Dans une déclaration suite à l’approbation du projet de loi sur la répartition des sièges par circonscription électorale pour les élections législatives, provinciales, municipales et locales, Peter Kazadi souligne que le Gouvernement a fait sa part et qu’il revient désormais aux élus de jouer leur rôle. En tant que responsable de la sécurité en RDC, Peter Kazadi exprime son souhait de voir la paix rétablie dans ces zones en conflit afin d’assurer une participation inclusive lors des prochaines élections.

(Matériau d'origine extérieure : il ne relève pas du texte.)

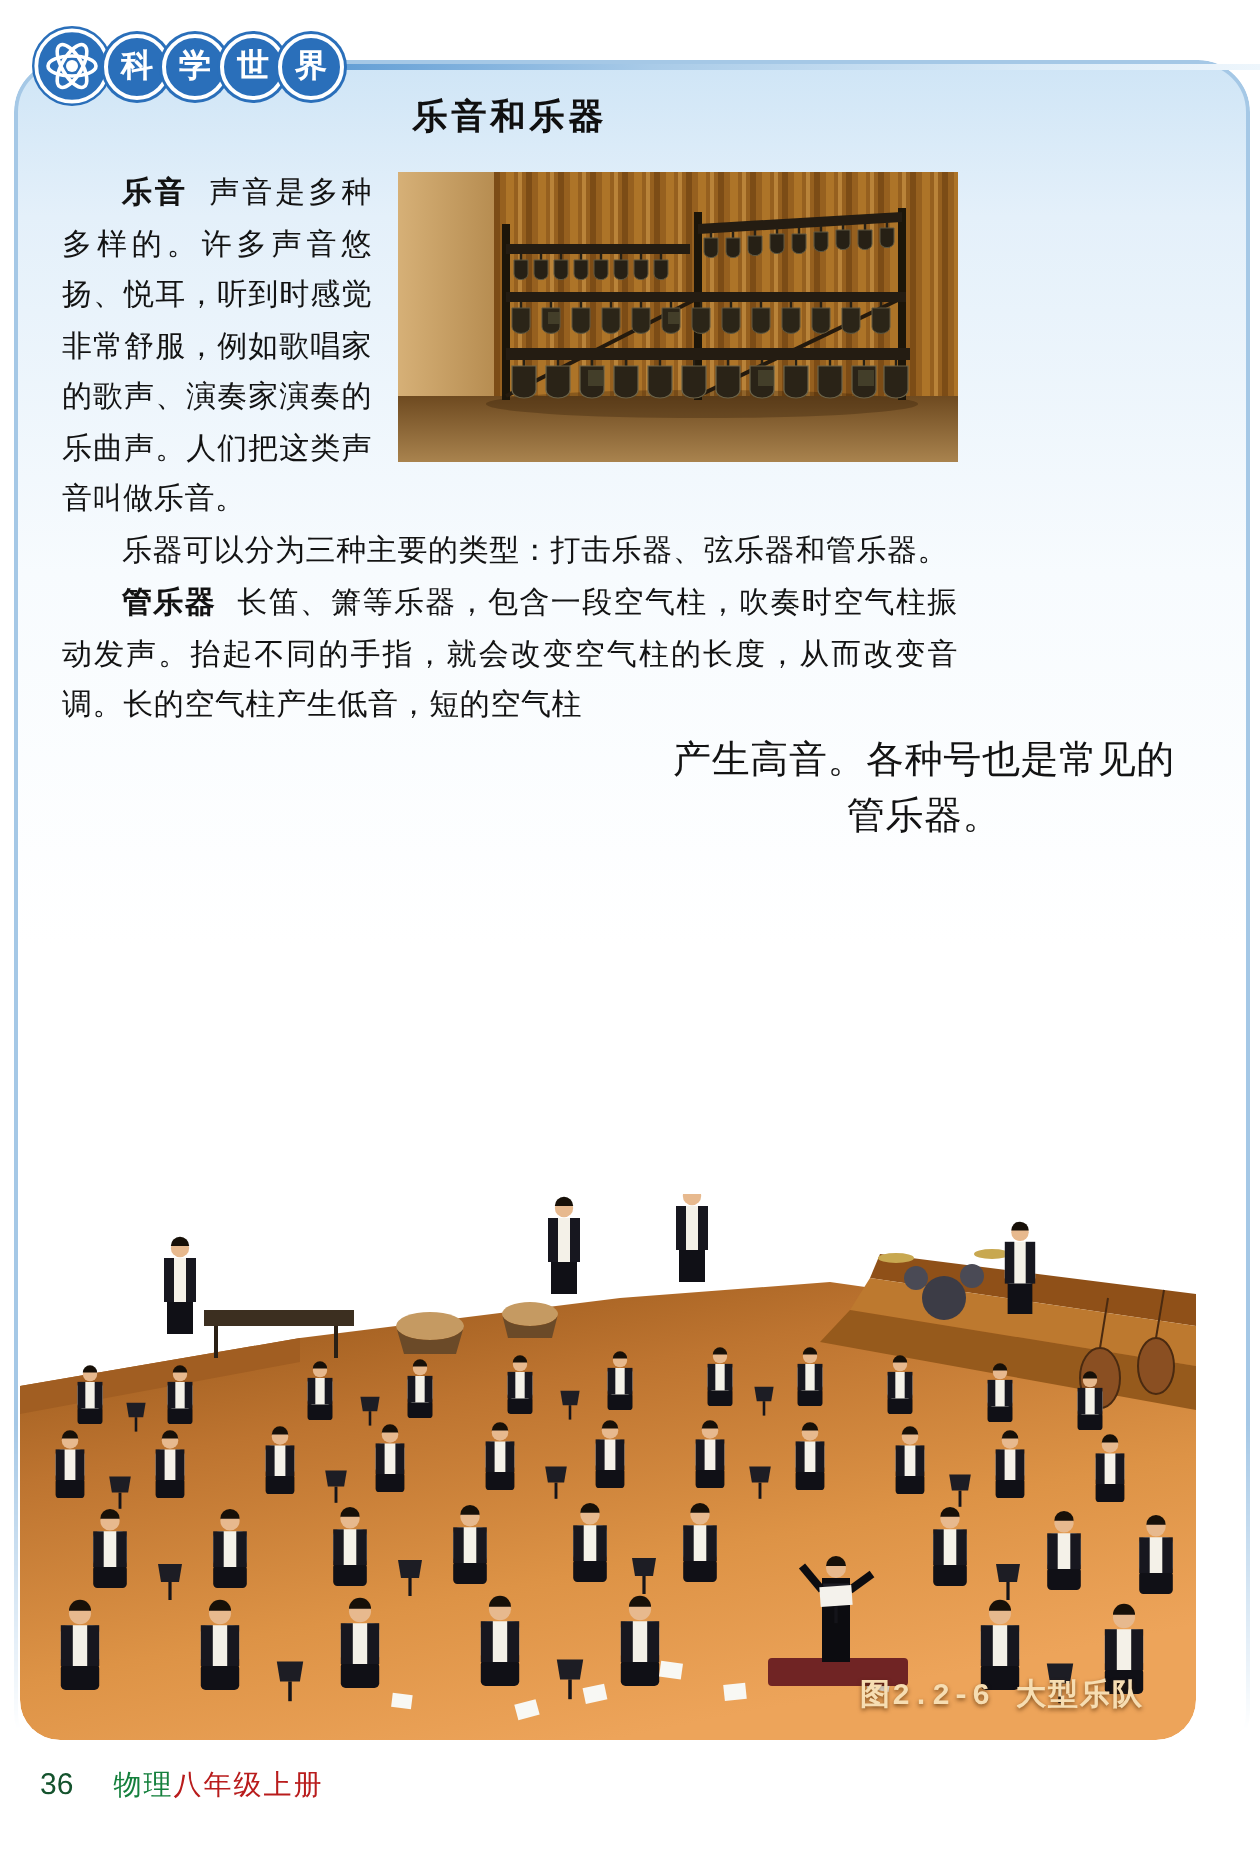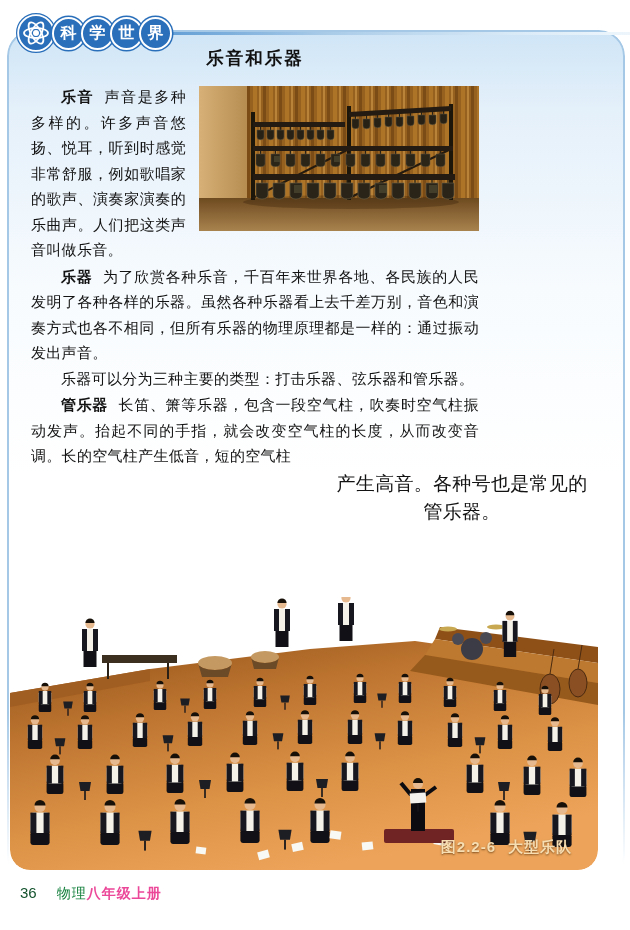"乐器" p.para { html: <p><b>乐器</b><span>为了欣赏各种乐音，千百年来世界各地、各民族的人民发明了各种各样的乐器。虽然各种乐器看上去千差万别，音色和演奏方式也各不相同，但所有乐器的物理原理都是一样的：通过振动发出声音。</span></p> -> none }
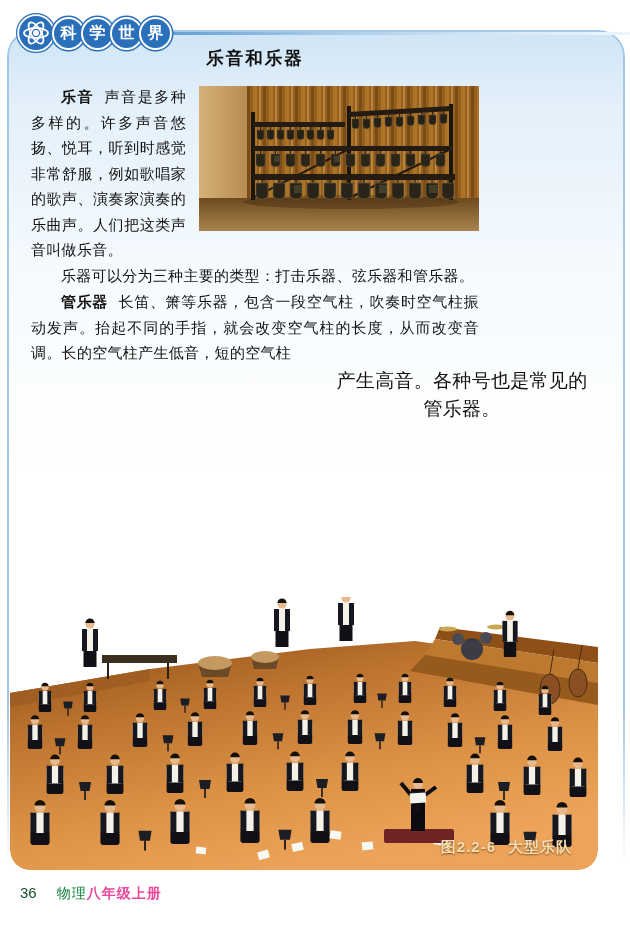"图2.2-6 大型乐队" #orchestra-caption { font-family: Liberation Sans, sans-serif -> Liberation Mono, monospace }
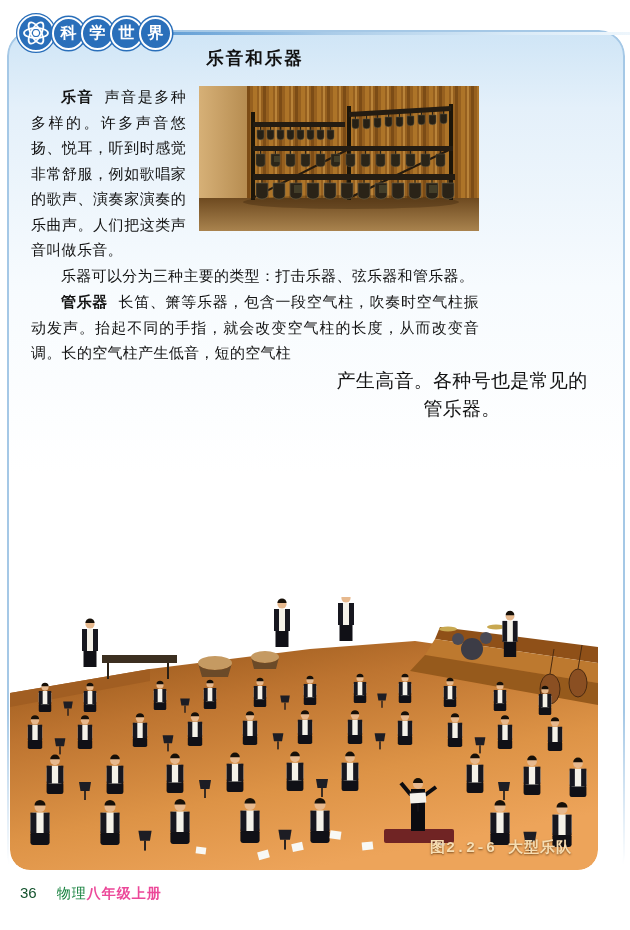"八年级上册" #footer-volume { color: #ec4899 -> #b91c1c; font-weight: bold -> none }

« Le vote des lois relève de la compétence exclusive des députés. Nous avons proposé ce projet de loi, et il appartient aux députés de l’adopter tel quel ou de le modifier. Seize sièges sont réservés à des zones confrontées à des violences, dans le but de représenter les populations de ces régions, même en l’absence d’enrôlement. Le Gouvernement souhaite que la paix règne dans ces régions de la République avant les élections, afin que notre peuple puisse exercer son droit de vote », a déclaré Peter Kazadi lors d’une conférence de presse à l’issue de la séance plénière du 31 mai 2023.
Ce texte, élaboré par la Commission Électorale Nationale Indépendante (CENI), maintient les sièges des territoires de Masisi et Rutshuru conformément aux élections précédentes. L’examen de ce texte se déroule en l’absence des élus de l’opposition, qui remettent en question la crédibilité du fichier électoral à la base de ce projet de loi et estiment que la majorité parlementaire prévoit une fraude électorale en faveur de Félix Tshisekedi, dans le but de briguer un nouveau mandat.
Les experts recrutés par la Commission Électorale Nationale Indépendante ont jugé ce fichier électoral fiable, après le refus de l’Organisation Internationale de la Francophonie (OIF). Cette démarche de la CENI a été contestée par des acteurs de la société civile et d’autres acteurs politiques. Selon le calendrier établi par la CENI, ce projet de loi doit être promulgué d’ici le 15 juin 2023.